Schmetterlinge schlafen nicht Von Monica Cantieni

Gret deckte seit dreiundsechzig Jahren den Tisch für zwei Damit wollte sie nun nicht aufhören. Auch wenn Bernadette meinte:
«Liebes, du musst es akzeptieren.» 
Auch wenn der Pfarrer gesagt hatte: 
«Er ist jetzt bei Gott.» 

Sie rechnete aus, wie weit es sein mochte zu Gott. An einem Tag war es unmöglich zu schaffen. Länger waren sie jedoch nie getrennt gewesen, Kari und sie. Da erst begriff sie. 
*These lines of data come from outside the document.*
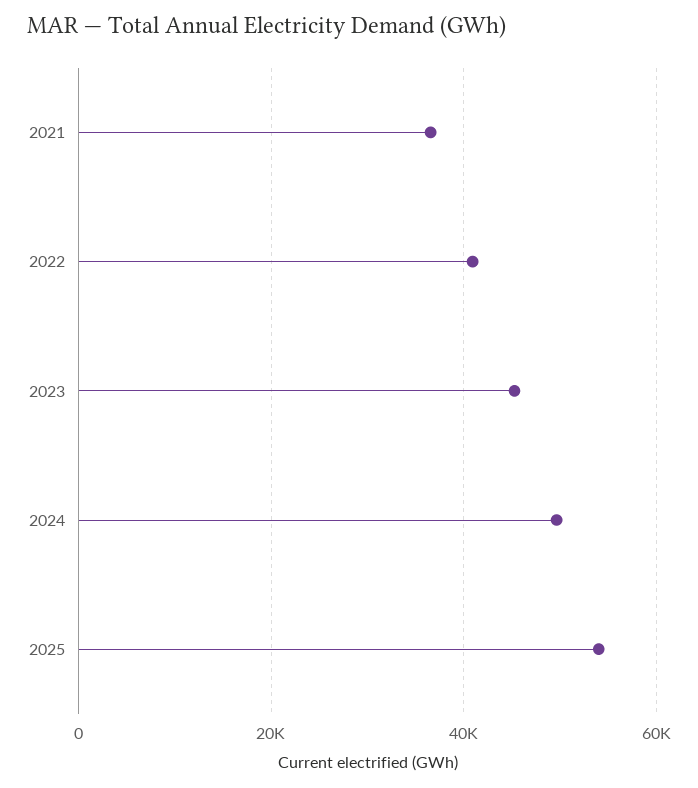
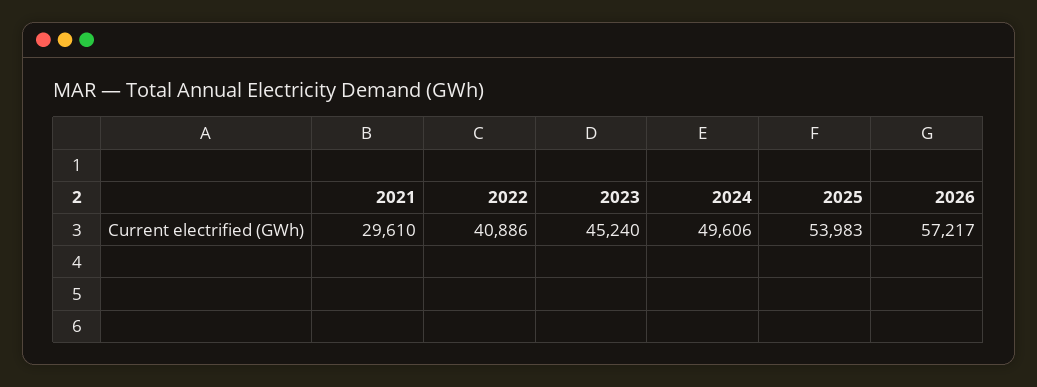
2021: 36000 -> 29610
2026: none -> 57217

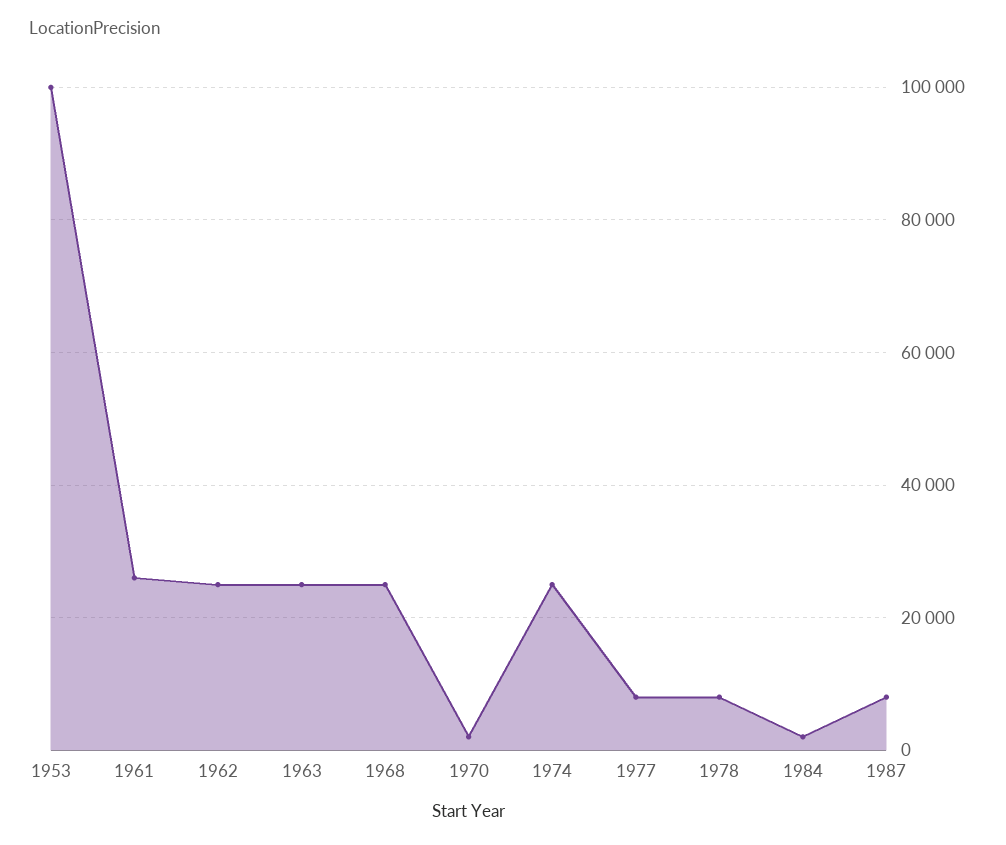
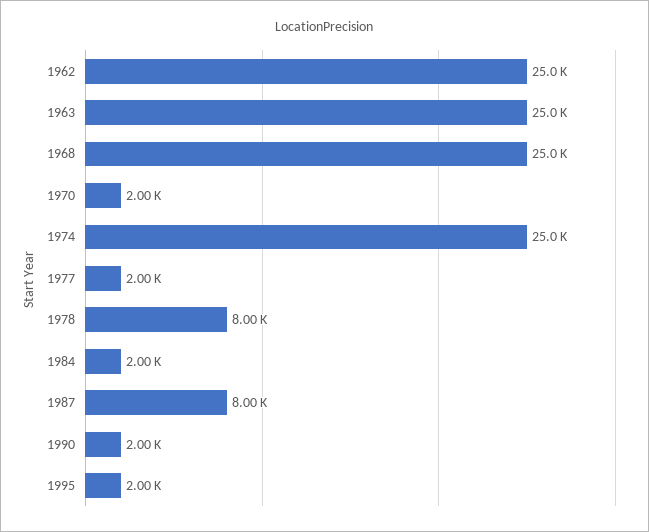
1953: 100000 -> none
1961: 26000 -> none
1977: 8000 -> 2000
1990: none -> 2000
1995: none -> 2000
Die Tage waren lang, aber im Gegensatz zu den Nächten waren sie ein Klacks. Gret fand keinen Schlaf. Stattdessen warf sie sich die ganze Nacht von einer Seite auf die andere. Den Blick auf den fluoreszierenden Sekundenzeiger des Weckers gerichtet, blieb sie schlaflos liegen. Jeden Morgen nahm sie eine Tablette gegen die Kopfschmerzen ein, weil sie nicht geschlafen hatte. Am Abend nahm sie eine, um einschlafen zu können.

Morgen.

Morgen würde sie ihre Tochter in Übersee anrufen. 

Das Wachsein wollte partout kein Ende nehmen. Nicht an diesem Tag, nicht am nächsten, auch nicht in den Wochen danach. Nachts öffnete sie beide Flügel des Kleiderschranks, wo Karis Kleider lagen. Sie dufteten immer noch. Im Bett drehte sie sich auf den Bauch, dann auf den Rücken, der schmerzte. Ihr Herz schlug bis zum Hals. Als sie sich auf die rechte Bettseite wälzte, sah sie im Spiegel ihren gebeugten Rücken auf der anderen Seite des Bettes. Sie bekam Mitleid mit dem Rücken, gerne hätte sie ihn gestreichelt.

Durch den Spion konnte sie den Pfarrer sehen. Er hatte geklingelt. Hatten sie einen Termin?
«Gret? Sind Sie da?» 
Sie blieb schweigend stehen. Ihr Atem beschlug das Glubschauge zum Flur hinaus.
«Gret, ich kann Sie hören.» 
Sie wich zurück und trat verärgert von einem Bein aufs andere.
«Ich weiss, Sie hören mich. Sie sollten sich bei Ihrer Tochter melden. Sie sagt, sie habe Ihnen eine Bedienungsanleitung fürs Internet dagelassen. Sie wartet auf Ihren Anruf, und sie hat mich gebeten, zu schauen, dass Ihnen nichts fehlt.» 
«Danke. Ich habe alles. Mir fehlt nichts.»
«Melden Sie sich bei Claire.»

Gret schwieg. Der Pfarrer drehte sich weg und trat aus dem Bild. Als sie die äussere Haustür zufallen hörte, fehlte ihr alles.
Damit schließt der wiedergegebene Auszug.